Workout Description
For time:
4 rounds of:
800 meter Run
49 Push-Ups
49 Sit-Ups
49 Air Squats
Why This Workout Is Very Hard
Low-complexity movements hide very high volume and long duration. You’ll cover 3.2 km of running and perform 588 total reps of calisthenics. Push-ups are the limiter for many, with sit-ups and squats taxing midline and lower body stamina. Expect sustained, steady pacing and significant muscular endurance demands over 40–60 minutes for most intermediate athletes.
Benchmark Times for Maupin
- Elite: <36:00
- Advanced: 39:00-42:00
- Intermediate: 46:00-50:00
- Beginner: >90:00
Training Focus
This workout develops the following fitness attributes:
- Stamina (9/10): High total reps of push-ups, sit-ups, and air squats demand sustained muscular endurance and smart set management to avoid failure and maintain movement quality.
- Endurance (8/10): Four 800 m runs and long duration make this a primarily aerobic effort requiring steady pacing and breathing control across 40–60 minutes for most athletes.
- Speed (4/10): Transitions and smart cycling help, but going too fast risks push-up failure; moderate speed is sustainable with disciplined sets and short rests.
- Flexibility (2/10): Basic ranges of motion: full-depth squats, neutral-spine sit-ups, and standard push-up positions; mobility demands are minimal and accessible.

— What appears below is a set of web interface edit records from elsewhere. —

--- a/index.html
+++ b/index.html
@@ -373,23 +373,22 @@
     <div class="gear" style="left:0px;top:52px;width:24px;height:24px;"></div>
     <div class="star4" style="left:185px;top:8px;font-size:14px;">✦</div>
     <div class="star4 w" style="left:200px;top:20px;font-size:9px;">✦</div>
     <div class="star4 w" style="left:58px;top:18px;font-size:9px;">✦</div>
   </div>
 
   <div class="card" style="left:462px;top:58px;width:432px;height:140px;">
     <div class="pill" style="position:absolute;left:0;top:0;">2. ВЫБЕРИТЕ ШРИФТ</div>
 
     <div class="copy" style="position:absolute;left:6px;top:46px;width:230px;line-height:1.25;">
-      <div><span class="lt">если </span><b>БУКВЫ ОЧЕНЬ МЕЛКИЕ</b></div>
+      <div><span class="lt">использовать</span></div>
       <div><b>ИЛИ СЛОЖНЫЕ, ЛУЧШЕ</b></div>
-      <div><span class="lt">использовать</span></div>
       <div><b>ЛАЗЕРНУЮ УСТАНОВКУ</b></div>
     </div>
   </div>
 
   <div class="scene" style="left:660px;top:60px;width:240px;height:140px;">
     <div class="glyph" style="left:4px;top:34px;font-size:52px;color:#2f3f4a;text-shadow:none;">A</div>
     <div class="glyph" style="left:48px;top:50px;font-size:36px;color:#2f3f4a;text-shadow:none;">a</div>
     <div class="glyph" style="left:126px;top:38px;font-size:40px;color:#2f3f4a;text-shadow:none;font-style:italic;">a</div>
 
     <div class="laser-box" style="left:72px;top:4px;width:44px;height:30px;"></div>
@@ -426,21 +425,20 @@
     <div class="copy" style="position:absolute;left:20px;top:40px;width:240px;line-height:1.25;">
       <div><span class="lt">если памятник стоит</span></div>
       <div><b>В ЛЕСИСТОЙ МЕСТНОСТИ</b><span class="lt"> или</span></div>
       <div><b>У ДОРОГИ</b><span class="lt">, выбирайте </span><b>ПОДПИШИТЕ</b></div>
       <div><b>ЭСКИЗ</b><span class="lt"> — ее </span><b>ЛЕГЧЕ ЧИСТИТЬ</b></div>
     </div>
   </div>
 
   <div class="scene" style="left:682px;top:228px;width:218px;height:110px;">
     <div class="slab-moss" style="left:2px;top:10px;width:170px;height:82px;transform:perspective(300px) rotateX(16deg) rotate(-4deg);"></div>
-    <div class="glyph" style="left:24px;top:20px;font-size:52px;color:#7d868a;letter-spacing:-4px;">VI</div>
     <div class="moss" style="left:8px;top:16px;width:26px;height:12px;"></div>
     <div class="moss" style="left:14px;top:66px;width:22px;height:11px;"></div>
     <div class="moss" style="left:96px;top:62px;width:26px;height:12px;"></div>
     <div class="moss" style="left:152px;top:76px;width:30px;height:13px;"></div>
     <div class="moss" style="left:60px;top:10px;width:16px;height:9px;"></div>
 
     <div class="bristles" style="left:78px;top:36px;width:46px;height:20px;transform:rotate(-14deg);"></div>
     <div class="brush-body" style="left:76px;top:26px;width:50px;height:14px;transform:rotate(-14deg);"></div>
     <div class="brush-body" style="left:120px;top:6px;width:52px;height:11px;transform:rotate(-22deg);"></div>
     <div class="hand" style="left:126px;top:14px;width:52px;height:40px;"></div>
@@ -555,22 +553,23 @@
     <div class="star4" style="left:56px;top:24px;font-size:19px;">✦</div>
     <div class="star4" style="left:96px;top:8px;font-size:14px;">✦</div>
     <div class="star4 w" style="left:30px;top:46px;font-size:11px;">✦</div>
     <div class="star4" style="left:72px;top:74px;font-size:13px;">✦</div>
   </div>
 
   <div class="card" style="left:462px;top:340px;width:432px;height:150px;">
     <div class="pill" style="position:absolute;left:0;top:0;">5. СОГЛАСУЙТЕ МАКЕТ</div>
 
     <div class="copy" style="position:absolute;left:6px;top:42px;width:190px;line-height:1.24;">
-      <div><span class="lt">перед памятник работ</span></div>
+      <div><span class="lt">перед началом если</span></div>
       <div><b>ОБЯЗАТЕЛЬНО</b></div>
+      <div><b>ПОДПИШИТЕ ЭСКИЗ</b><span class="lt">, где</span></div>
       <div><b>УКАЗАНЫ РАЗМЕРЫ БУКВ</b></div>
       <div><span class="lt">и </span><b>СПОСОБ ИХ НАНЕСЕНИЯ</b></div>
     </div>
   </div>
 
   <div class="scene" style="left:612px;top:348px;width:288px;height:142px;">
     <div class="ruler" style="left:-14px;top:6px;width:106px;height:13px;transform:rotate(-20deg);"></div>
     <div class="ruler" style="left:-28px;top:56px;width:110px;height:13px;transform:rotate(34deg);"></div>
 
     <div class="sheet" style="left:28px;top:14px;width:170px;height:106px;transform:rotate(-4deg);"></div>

- Power (2/10): Little need for explosive output; the emphasis is on steady repeatable contractions rather than powerful efforts.
- Strength (1/10): No external load and no maximal efforts; strength is not the limiter compared to aerobic capacity and local muscular endurance.
Movements
- Push-Up
- Air Squat
- Sit-Up
- Run
Scaling Options
Scale to: 600 m Run + 35/35/35 reps • Elevated or knee push-ups (reduce to 25–35/round) • Cap each round at 12–14 minutes and stop at 3 rounds if needed
Scaling Explanation
Adjusting distance, reps, and push-up difficulty preserves the aerobic grind and muscular endurance stimulus while preventing failure and maintaining quality movement across all rounds.
Intended Stimulus
A long, steady grinder with controlled breathing and repeatable sets. Runs should feel like a sustainable jog that doesn’t spike your heart rate. Break push-ups early to avoid failure, then move consistently through sit-ups and air squats. Minimal resting, smooth transitions, and strict range of motion are key to keeping pace.
Coach Insight
Open at a conversational run pace and keep it. Break push-ups before you have to—think 7–10 reps with short rests from round one.
The one tip: Protect your push-ups. Planned small sets beat failed reps every time.
Don’t sprint the first run, and don’t let sit-ups become long, sloppy breaks. Keep moving.
Benchmark Notes
Times are set from beginner to elite based on sustained aerobic pace and bodyweight stamina. Mid-pack athletes aim for 50 minutes, with advanced finishing in the low 40s and elites near 36 minutes. Use these to plan splits per round and to choose appropriate scaling.
Modality Profile
The workout is entirely bodyweight. The majority of time is spent on gymnastic calisthenics (push-ups, sit-ups, air squats), while the four 800 m runs contribute a significant monostructural component. There is no external loading or weightlifting element.